Les modalités pratiques de cette mesure devraient être arrêtées début novembre au cours d'une réunion associant la clinique de la Ravine, la Ddass et le Comité de lutte contre les infections nosocomiales (CLIN).
Les autorités ont toutefois été rassurées par les résultats des premiers tests pratiqués en septembre et octobre sur les 111 premières personnes qui ont pu être jointes. Tous se sont révélés négatifs pour l'hépatite C mais aussi pour le VIH qui devait être aussi dépisté, souligne Nicole Taillandier. Les patients déjà testés avaient été hospitalisés dans les six mois précédant la contamination, en août 2001, tandis que l'élargissement de la mesure permettra de couvrir la période de dix ans antérieure.

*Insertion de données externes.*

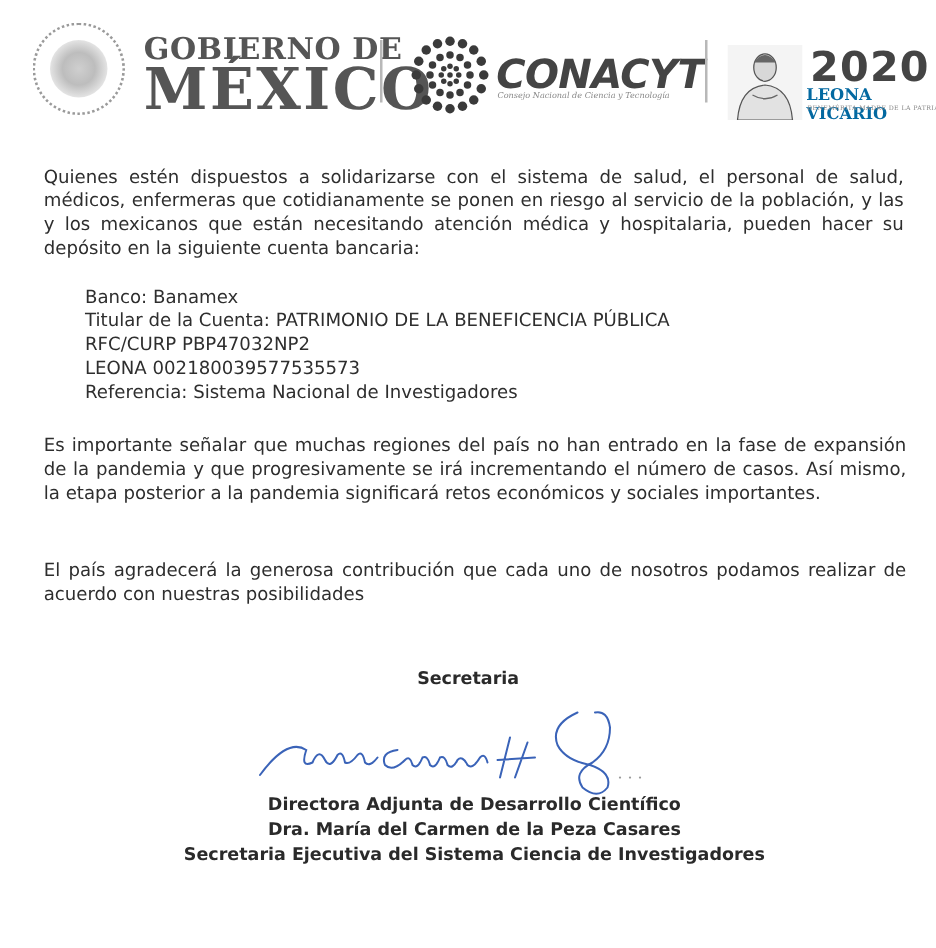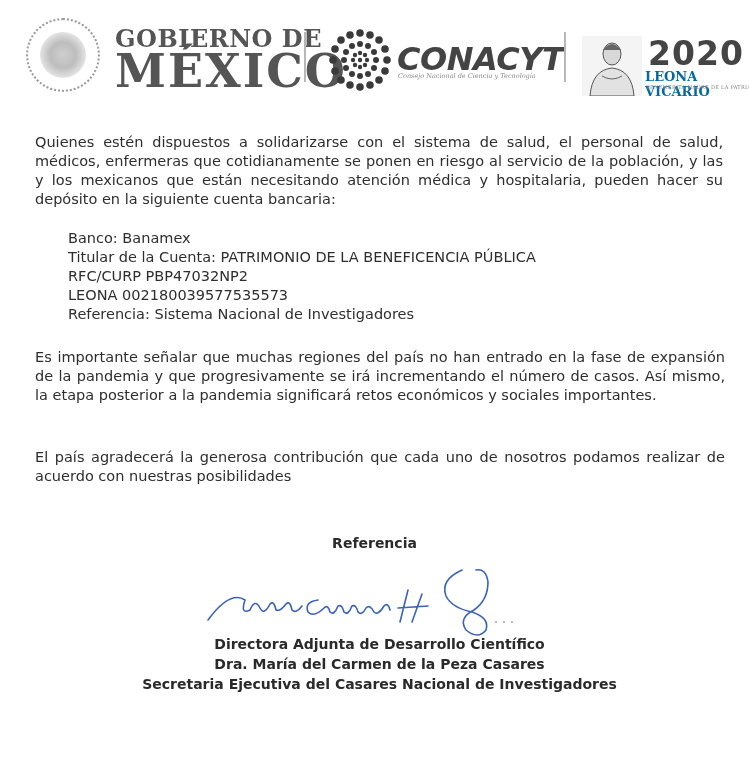--- a/index.html
+++ b/index.html
@@ -127,7 +127,7 @@
 
 <p class="para txt p3">El país agradecerá la generosa contribución que cada uno de nosotros podamos realizar de acuerdo con nuestras posibilidades</p>
 
-<div class="closing">Referencia</div>
+<div class="closing">Secretaria</div>
 
 <svg class="signature" viewBox="0 0 320 80">
   <g fill="none" stroke="#3a63b8" stroke-width="1.6" stroke-linecap="round">

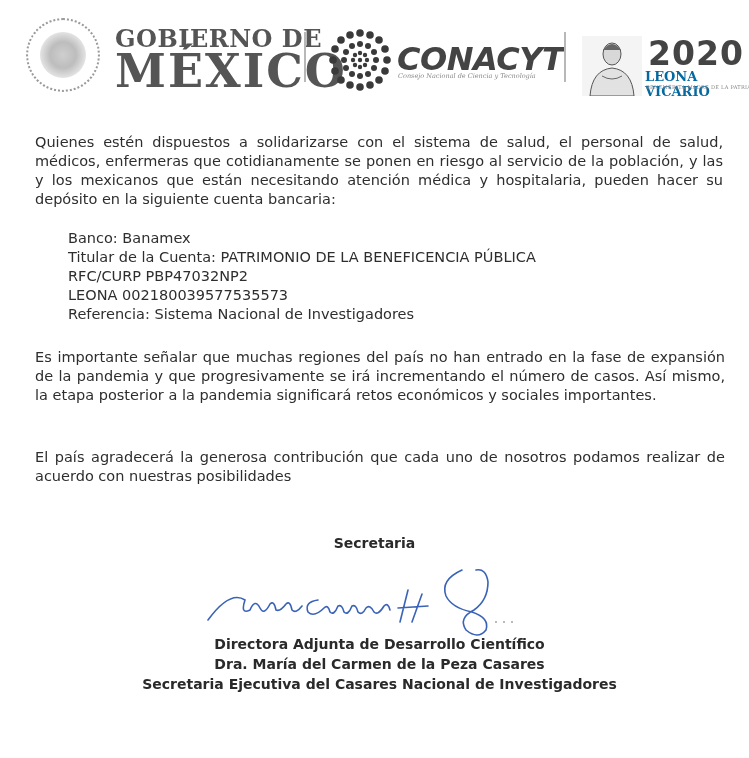--- a/index.html
+++ b/index.html
@@ -146,7 +146,7 @@
 <div class="signer">
   <div>Directora Adjunta de Desarrollo Científico</div>
   <div>Dra. María del Carmen de la Peza Casares</div>
-  <div>Secretaria Ejecutiva del Casares Nacional de Investigadores</div>
+  <div>Secretaria Ejecutiva del Sistema Ciencia de Investigadores</div>
 </div>
 
 </body></html>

Cette contamination a été détectée en novembre 2001 sur trois patients opérés à la clinique de La Ravine en même temps qu'un quatrième, porteur du virus de l'hépatite C. Elle avait entraîné l'ouverture d'une enquête sanitaire au sein de la clinique.
Les médecins avaient suspecté l'usage d'un flacon anesthésiant multidoses, utilisable pour plusieurs patients, et qui aurait pu servir de vecteur de contamination. "Les éléments dont nous disposons aujourd'hui confirment cette hypothèse de départ", selon Nicole Taillandier, qui estime que seraient en cause à la fois le flacon multidoses et le mode opératoire utilisé par l'anesthésiste.

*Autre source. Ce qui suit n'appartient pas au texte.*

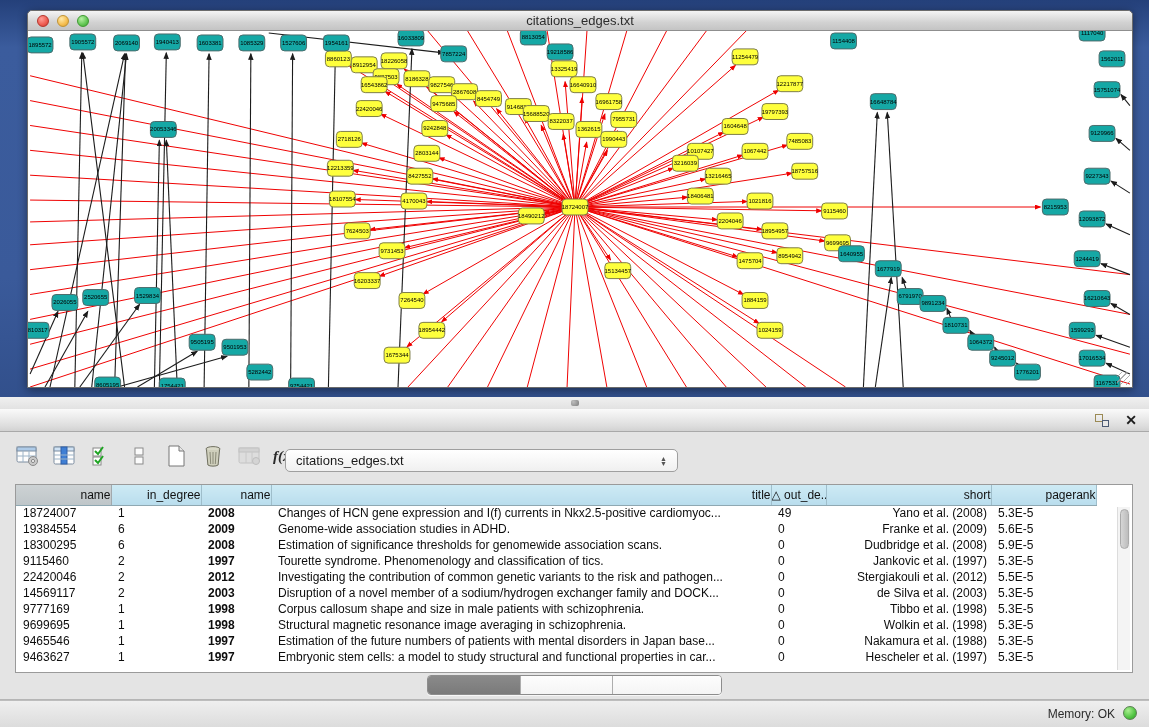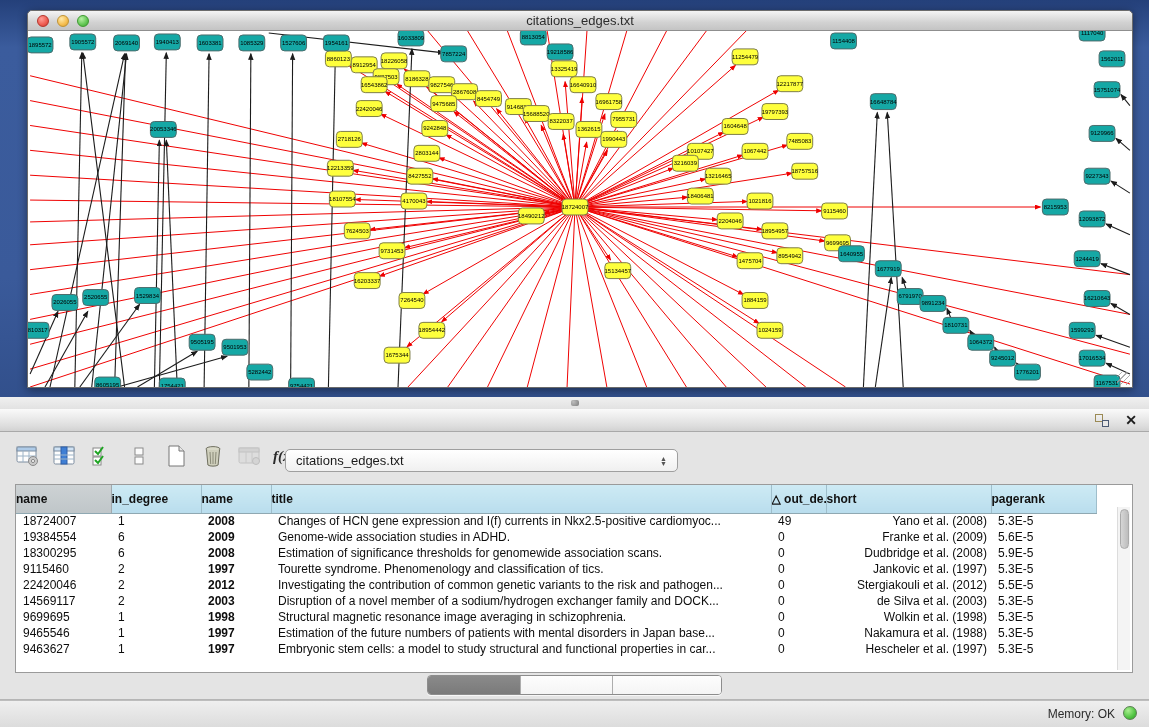--- a/index.html
+++ b/index.html
@@ -66,7 +66,7 @@
   .table-wrap { position:absolute; left:15px; top:52px; width:1118px; height:189px;
     background:#fff; border:1px solid #9a9a9a; overflow:hidden; }
   table.data { border-collapse:collapse; table-layout:fixed; width:1080px; font-size:12px; }
-  table.data th { height:28px; font-weight:bold; text-align:left; color:#111;
+  table.data th { height:20px; font-weight:normal; text-align:right; color:#111;
     background:linear-gradient(#cdeaf4,#b9dded); border-right:1px solid #9fbecb;
     border-bottom:1px solid #8fa8b2; overflow:hidden; white-space:nowrap; }
   table.data th.first { background:linear-gradient(#cdd2d4,#bfc6c9); border-right:1px solid #a2a9ad; }

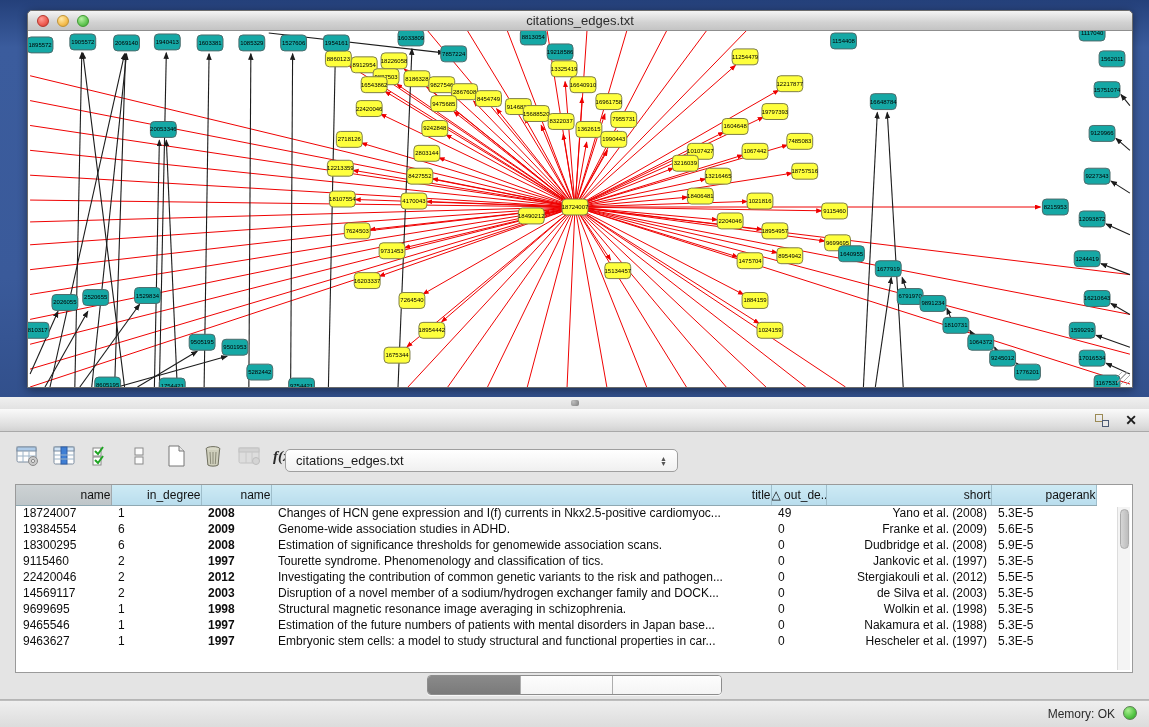--- a/index.html
+++ b/index.html
@@ -826,6 +826,15 @@
               <td class="c-page">5.3E-5</td>
             </tr>
             <tr>
+              <td class="c-name">9777169</td>
+              <td class="c-indeg">1</td>
+              <td class="c-year">1998</td>
+              <td class="c-title">Corpus callosum shape and size in male patients with schizophrenia.</td>
+              <td class="c-out">0</td>
+              <td class="c-short">Tibbo et al. (1998)</td>
+              <td class="c-page">5.3E-5</td>
+            </tr>
+            <tr>
               <td class="c-name">9699695</td>
               <td class="c-indeg">1</td>
               <td class="c-year">1998</td>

"Ne pas affoler inutilement"
Le Dr Dominique Poels, PDG de la clinique de La Ravine, se montre plus nuancé. "Aujourd'hui, avec le résultat des tests, nous ne sommes pas certains que ce flacon soit en cause car il existe à l'hôpital de multiples autres manières pour qu'un microbe passe d'un malade à un autre", assure-t-il.
Le PDG affirme que l'usage du flacon multidoses était "une pratique normale à l'époque" dans les établissements de soins. Nicole Taillandier précise, quant à elle, que la Direction générale de la santé (DGS) s'appuie depuis 1998 sur les recommandations de l'Association française d'anesthésie et de réanimation, qui préconise de bannir cette pratique et de lui préférer celle, plus sûre, du flacon monodose utilisable pour un seul patient.

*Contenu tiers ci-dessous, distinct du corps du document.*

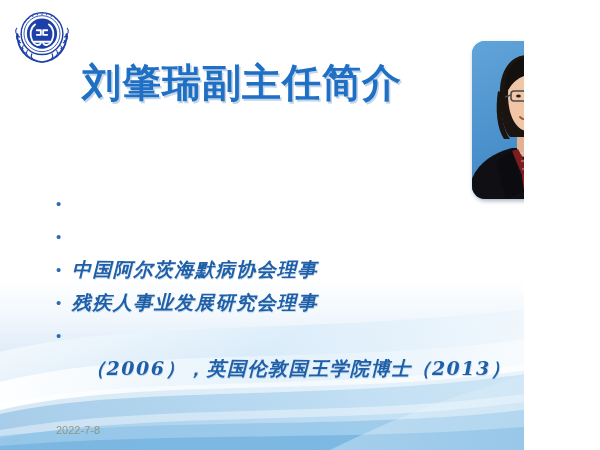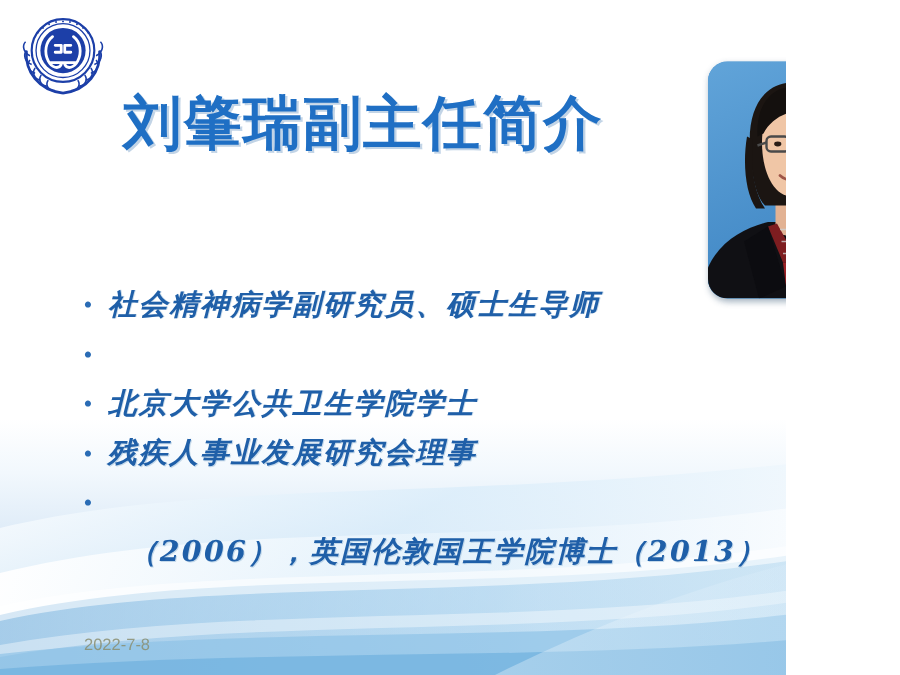--- a/index.html
+++ b/index.html
@@ -279,7 +279,6 @@
   <div class="bullets">
     <div class="bullet-row">
       <span class="bullet-dot">•</span>
-      <span class="bullet-text">社会精神病学副研究员、硕士生导师</span>
     </div>
     <div class="bullet-row">
       <span class="bullet-dot">•</span>

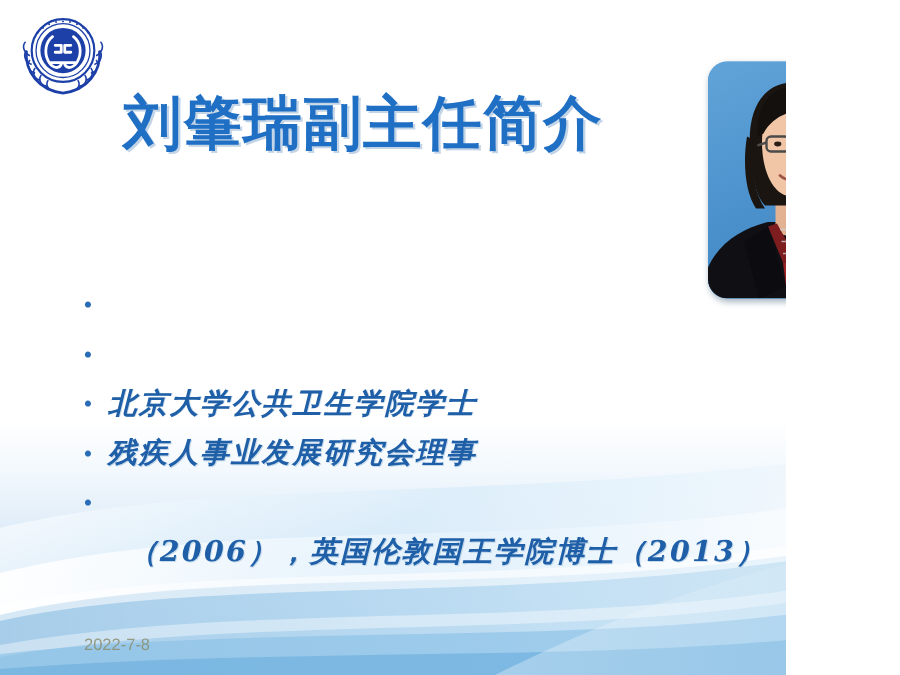--- a/index.html
+++ b/index.html
@@ -285,7 +285,7 @@
     </div>
     <div class="bullet-row">
       <span class="bullet-dot">•</span>
-      <span class="bullet-text">北京大学公共卫生学院学士</span>
+      <span class="bullet-text">中国阿尔茨海默病协会理事</span>
     </div>
     <div class="bullet-row">
       <span class="bullet-dot">•</span>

De son côté, Alain-Michel Ceretti, président de Lutte, information, études des infections nosocomiales (Lien), une association indépendante, demande aux pouvoirs publics de réaliser "une véritable enquête épidémiologique" en "déchargeant la clinique du poids des décisions à prendre". Il leur recommande de veiller "à bien cerner la population exposée au risque pour ne pas affoler inutilement".
Cette contamination a pris une tournure très émotionnelle mardi avec la publication par le Parisien d'une enquête intitulée "Clinique de Louviers: 10.000 malades peut-être infectés". Pour avancer ce chiffre, le journal faisait référence aux malades endormis par cet anesthésiste avec le flacon multidoses, depuis son arrivée à la clinique, il y a quinze ans.